What the task asks: Reproduce the entries exactly, beginning with the line containing "California | newrank: 17 -> 19" and ending with their last line, both included.

The records:
------------------------------------------------

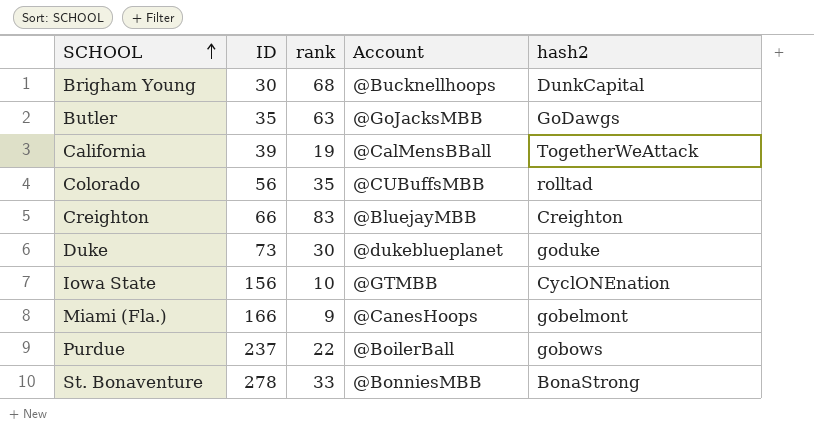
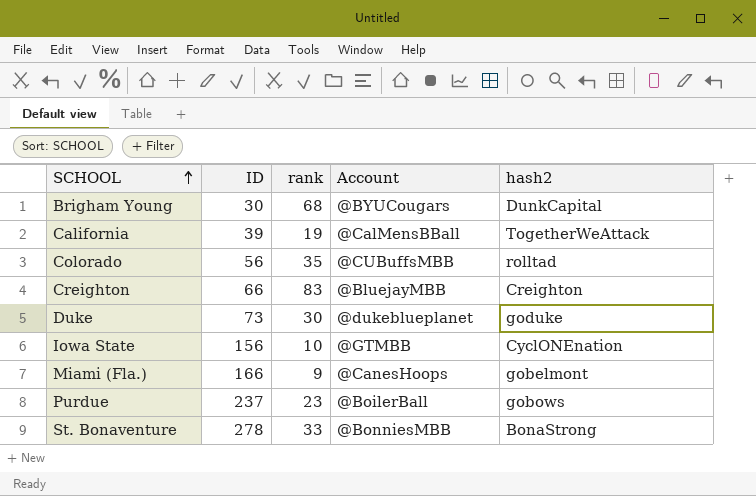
row Butler: 35 | 63 | @GoJacksMBB | GoDawgs -> none
Brigham Young | Account: @Bucknellhoops -> @BYUCougars
Purdue | rank: 22 -> 23

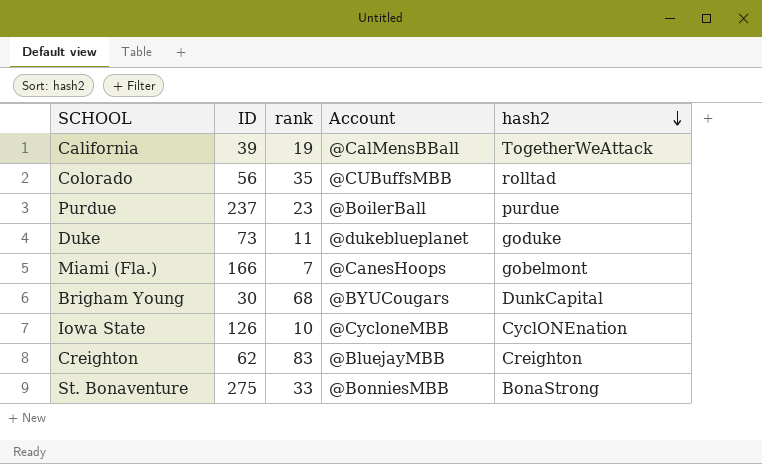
row order: SCHOOL ascending -> hash2 descending
Purdue | hash2: gobows -> purdue
Duke | rank: 30 -> 11
Miami (Fla.) | rank: 9 -> 7
Iowa State | ID: 156 -> 126
Iowa State | Account: @GTMBB -> @CycloneMBB
Creighton | ID: 66 -> 62
St. Bonaventure | ID: 278 -> 275

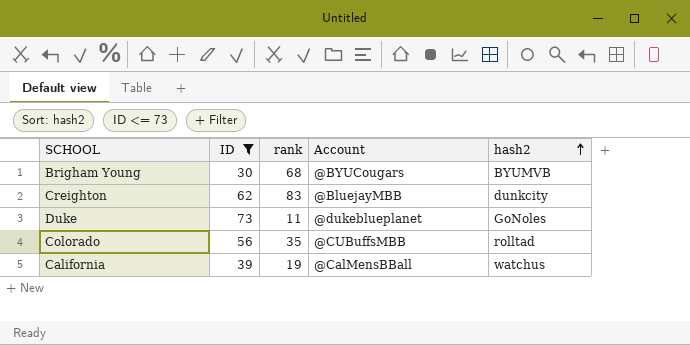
filter: none -> ID <= 73
row order: hash2 descending -> hash2 ascending
Brigham Young | hash2: DunkCapital -> BYUMVB
Creighton | hash2: Creighton -> dunkcity
Duke | hash2: goduke -> GoNoles
California | hash2: TogetherWeAttack -> watchus

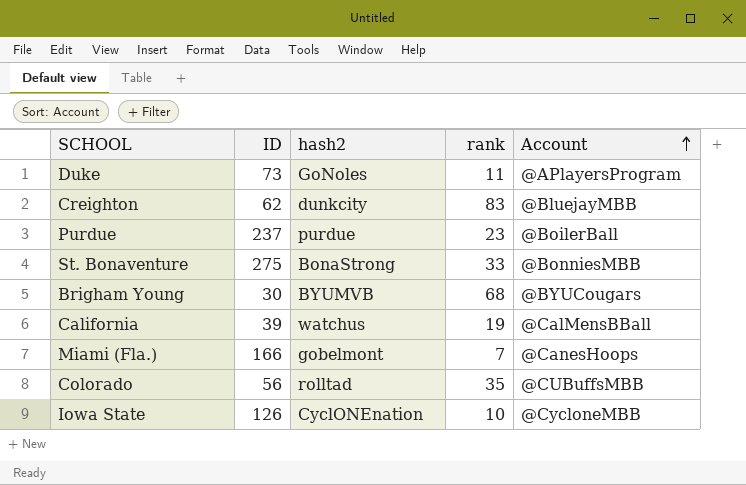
filter: ID <= 73 -> none
row order: hash2 ascending -> Account ascending
column hash2 | position: 5 -> 3
Duke | Account: @dukeblueplanet -> @APlayersProgram

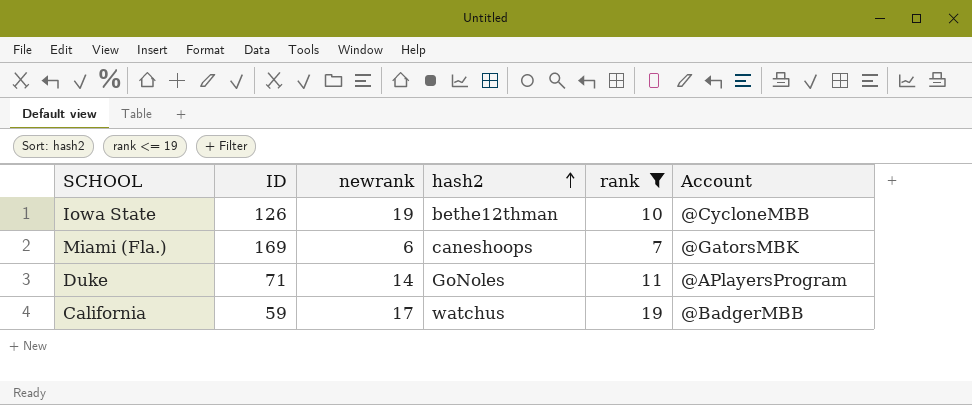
filter: none -> rank <= 19
row order: Account ascending -> hash2 ascending
column newrank | position: none -> 3
Iowa State | hash2: CyclONEnation -> bethe12thman
Miami (Fla.) | ID: 166 -> 169
Miami (Fla.) | hash2: gobelmont -> caneshoops
Miami (Fla.) | Account: @CanesHoops -> @GatorsMBK
Duke | ID: 73 -> 71
California | ID: 39 -> 59
California | Account: @CalMensBBall -> @BadgerMBB

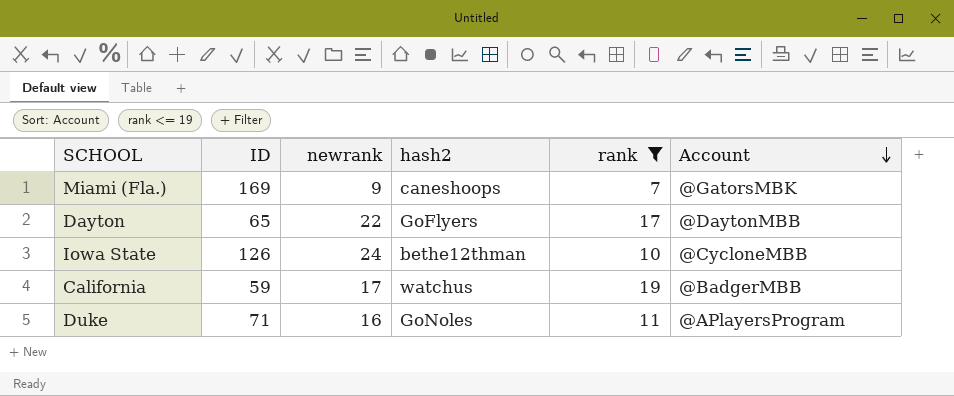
row order: hash2 ascending -> Account descending
Miami (Fla.) | newrank: 6 -> 9
row Dayton: none -> 65 | 22 | GoFlyers | 17 | @DaytonMBB
Iowa State | newrank: 19 -> 24
Duke | newrank: 14 -> 16

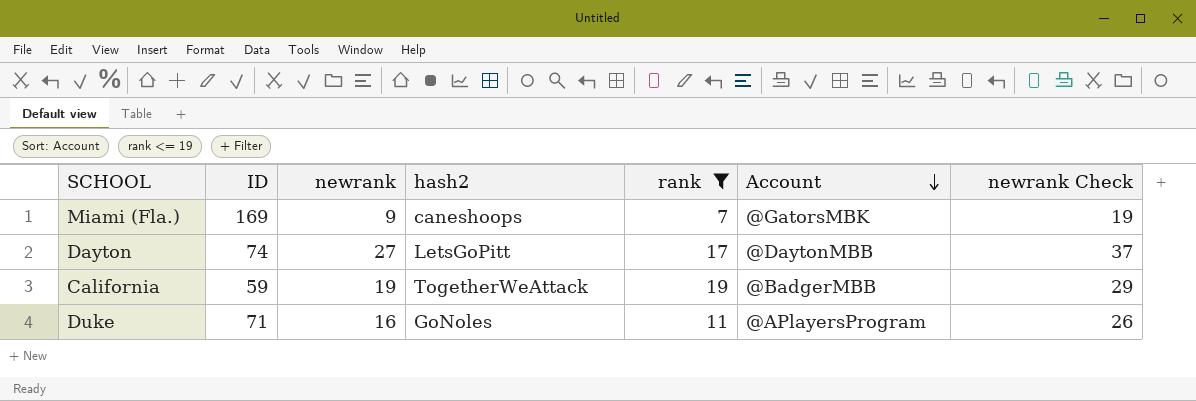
column newrank Check | formula: none -> [newrank] + 10
row Iowa State: 126 | 24 | bethe12thman | 10 | @CycloneMBB -> none
Dayton | ID: 65 -> 74
Dayton | newrank: 22 -> 27
Dayton | hash2: GoFlyers -> LetsGoPitt
California | newrank: 17 -> 19
California | hash2: watchus -> TogetherWeAttack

------------------------------------------------

Written solution:
California | newrank: 17 -> 19
California | hash2: watchus -> TogetherWeAttack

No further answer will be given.